Here you’ll see more plainly how the tribe honors him, in the form of significant improvements made to the gravesite in 2009 with $200,000 plus in grants split between the tribe and the city of Seattle. Flanking the stone are beautifully carved 12-foot cedar “story posts” that highlight moments from the chief’s life, such as his childhood sighting of Capt. George Vancouver’s exploration ships in1792.
Also added was a retaining wall etched in the native Lushootseed language and in English with messages such as “The soil is rich with the life of our kindred.” A wheelchair-friendly path connects to the parking lot, and visitors may rest on benches shaped like Suquamish canoes.
Ending your journey
Walk through the village to see more changes new money has brought to Suquamish, such as the charmingly named House of Awakened Culture, a waterfront community center devoted to such activities as classes in language, weaving and carving.
Browse native art at Rain Bear Studio or grab lunch at Bella Luna Pizzeria, a rub-elbows nine-table eatery perched on pilings over the waterfront.
Better yet, on a sunny day, pack a lunch to Old Man House Park, historic site of the chief’s longhouse, five minutes away. Sit on a log and take in the view that Chief Seattle’s people still love: narrow and scenic Agate Passage on one side, and on the other a panorama of snowy mountains across diamond-glinting waves of the salty sound.
In its day, this beach was where a native leader could take in all of his world, or all of it that mattered.
Brian J. Cantwell: 206-748-5724 or firstname.lastname@example.org
If you go
The land of Chief Seattle
From Seattle, take Washington State Ferries from Pier 52 to Bainbridge Island. Follow Highway 305 north toward Poulsbo. After the Agate Passage bridge, take the first right to Suquamish Way. In 1.2 miles, turn left at Division Avenue and then immediately right on South Street to the Suquamish Museum, 6861 N.E. South St. ($3-$5, www.suquamishmuseum.org).
Go a short distance further east on South Street to Chief Seattle’s gravesite. Continue downhill to the village center.
To reach Old Man House Park, from Suquamish Way take Division Avenue south and follow the arterial for .3 mile.
At 3 p.m. Feb. 23, the museum dedicates a new 40-foot-long wall-mounted timeline of tribal history with a lecture/presentation by Tribal Chairman Leonard Forsman and Tribal Archaeologist Dennis Lewarch.

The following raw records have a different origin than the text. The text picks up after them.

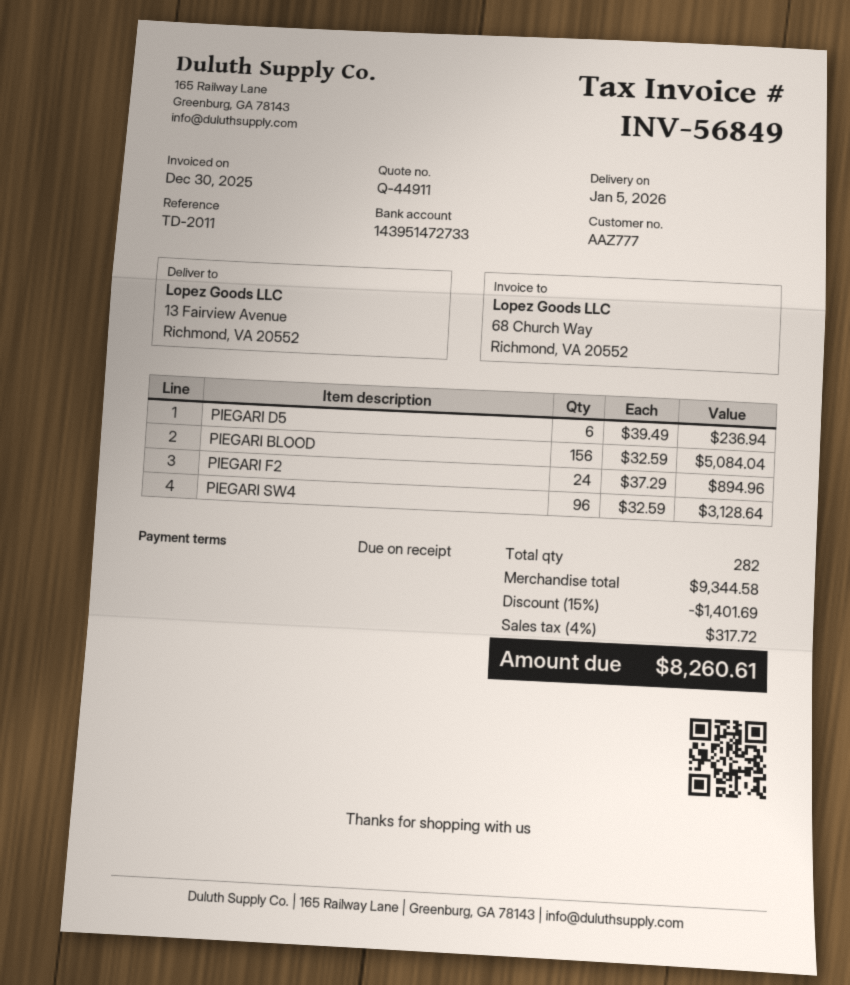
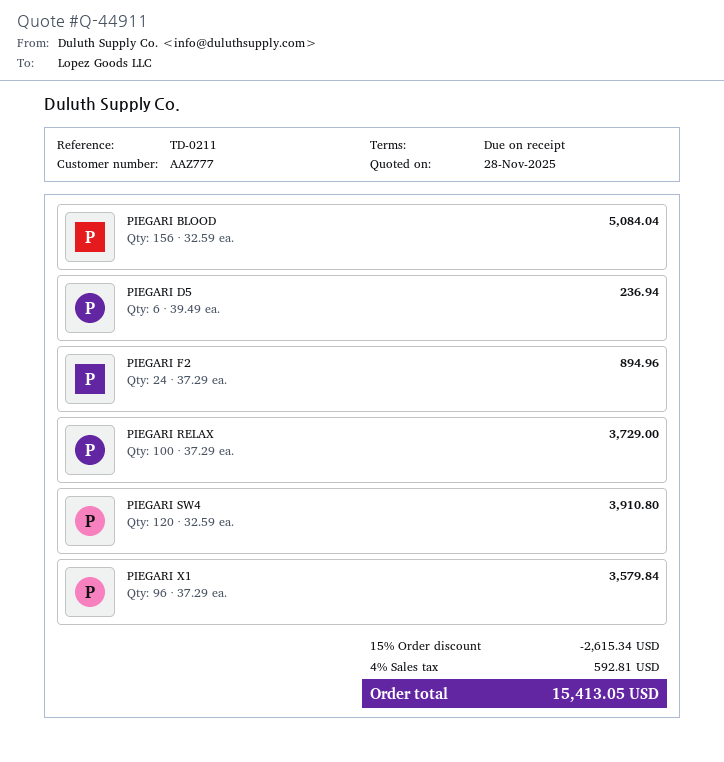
reference: TD-2011 -> TD-0211
PIEGARI SW4: 96 x 32.59 = 3128.64 -> 120 x 32.59 = 3910.80
PIEGARI RELAX: none -> 100 x 37.29 = 3729.00
PIEGARI X1: none -> 96 x 37.29 = 3579.84
discount: 15% = 1401.69 -> 15% = 2615.34
tax: 4% = 317.72 -> 4% = 592.81
total: 8260.61 -> 15413.05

Stay at the tribe’s 85-room waterfront hotel, part of Clearwater Casino Resort. Free daily breakfast in lobby with tribal art, fireplace and expansive views. Pool, hot tub, spa. Winter rates: $169 for a view room on a weekend. 15347 Suquamish Way N.E., www.clearwatercasino.com/hotel
The casino has a buffet, cafe and a steakhouse. On Wednesday and Thursday nights, 2-for-1 specials for club members can overcrowd the buffet (the Thursday I visited, there was a 90-minute wait for a buffet table at 6 p.m.). That steered me and my wife to an endearingly corny checkered-tablecloth bistro in old-town Poulsbo, That’s-a-Some Italian Ristorante, 18881 Front St. N.E.; www.thatsasome.com.
For lunch, try the $2.50 slices at Bella Luna Pizzeria, 18408 Angeline Ave. N.E., Suquamish; www.bellalunapizza.com.